- А вы, значит, знахарка? – вступил в беседу дедок, до того
молчавший.
- Так и есть, - я важно кивнула.
- Молоды вы больно…
- Бабка учила…
Он пошевелил вялыми губами и поинтересовался:
- А вот у меня спина болит… чего посоветуете?
Я покосилась на парня, который так и застыл, повернувшись к
окошку. Правою рукой за шаблечку свою держится. А в левой – кошель
худосочный сжимает.
- Так это надобно знать, как болит, - важно ответила я. – Тянет
аль ноет? Или стреляет? И куда отдает? В подреберье? Или, может,
вниз…
Старик вновь губами пошевелил, но ответил…

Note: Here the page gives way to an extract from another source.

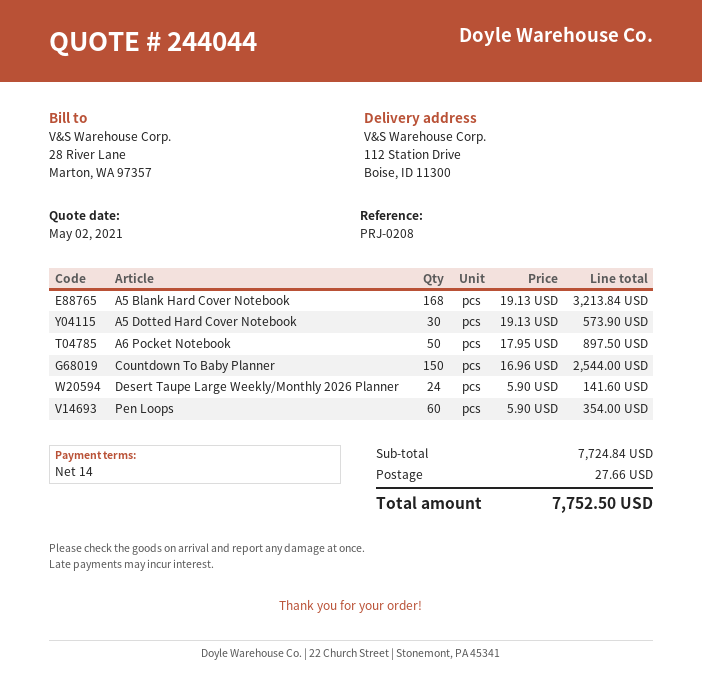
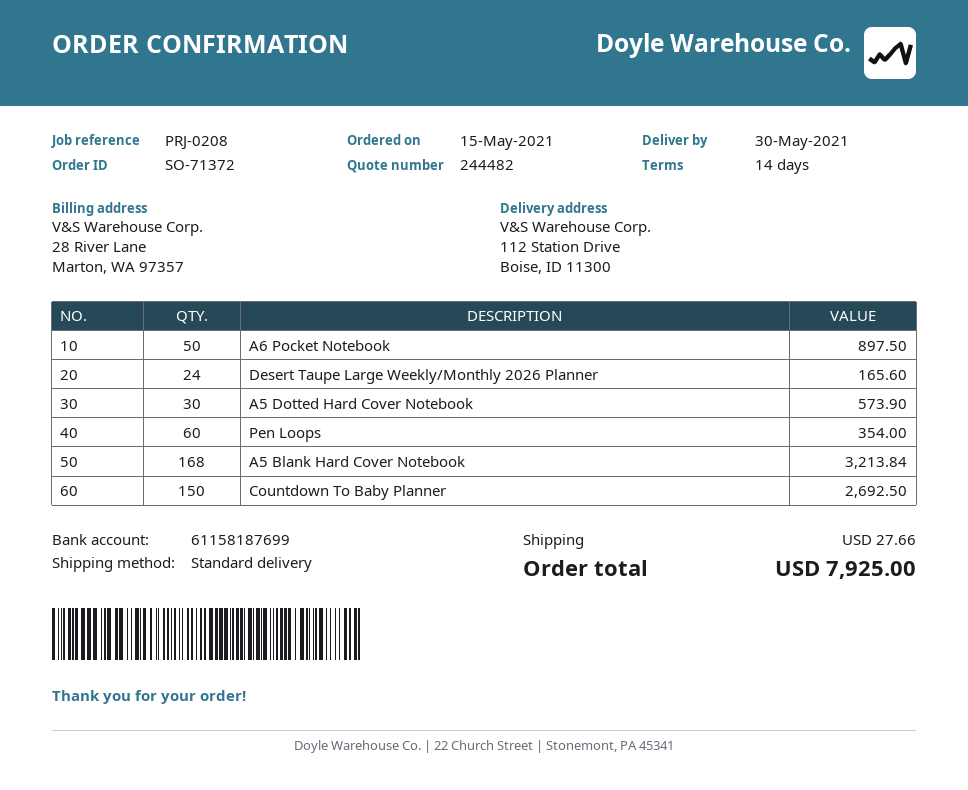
quote number: 244044 -> 244482
Countdown To Baby Planner: 150 for 2544.00 -> 150 for 2692.50
Desert Taupe Large Weekly/Monthly 2026 Planner: 24 for 141.60 -> 24 for 165.60
total: 7752.50 -> 7925.00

Так мы с ним и проговорили к обоюдному удовольствию до самого
вечера. А поутру, когда пришла пора возку отправляться, то
выяснилось, что давешний парень решил не ехать.
Верно, зелье мое принял.
И правильно, глисты – дело такое… чем раньше спохватишься, тем
оно легче повывести будет. Вон, в нашей-то деревне их все гоняют,
да по два разы на год, оттого и нету в Барсуках этаких
заморышей.
Глава 3. Где речь идет о столице и
Академии.
А столица мне не по нраву пришлась.
Не спорю, город, конешне, большой, аж занадто, да только и
какой-то неустроенный. Вот у нас, в Барсуках, пусть дороги и не
мощеные, да ровные, чистые, убирают потому как с них и коровьи
лепешки, и конские яблоки… и траву мужики по обочинам косят, не
ленятся.
Туточки травы не было. Да и как ей быть, когда кругом один
камень?
Дымно.
Суматошно. Грязно. Дома в черноте какой-то, в копоти. Воздух
спертый, вонючий. Я аж сперва спужалася, что дышать не сумею.
Ничего, задышала.
Только нос платочком прикрыла, потому как шибало смрадом
крепко.
На окраинах столицы растянулись мастеровые слободки. Тут и кузни
стояли, и пекарни, и гончарные мастерские, где будто бы делали
посуду особую, легкую да звонкую, да крепости небывалой… тяжелыми
черными горбинами вытянулись скотные дворы и бойни, от которых шел
особо мерзотный дух, привлекая всех бродячих собак окрест.
О бойнях и мастерских мне рассказал старичок.
Он отодвинул желтую тряпицу, каковая висела тут заместо шторки,
и показывал, что одно, что другое… возок уже не летел – ползл. И
все одно тряслася по горбылю. И тряска эта отзывалась во всем моем
теле, а особливо в нижней его, неделикатной части, которую я всю об
лавку пооббила…
- А вот там, сударыня Зослава, малый рынок - старичок именовал
меня со всем почтением, видно, пришлась по нраву мазь, по бабкиному
старинному рецепту сделанная. И пусть сперва к ней Михайло Егорыч
отнесся с немалым подозрением, в пальцах баночку крутил, нюхал, то
одной ноздею, другую пальчиком зажимая, то другой, то обеими…
мазь-то пахла хорошо, воском да перепель-травой, которую мы с
бабкой на полную луну собирали. Тогда-то трава в самой силе своей,
и пахучая, что диво… запах ее и вонь бобровой струи перешибает.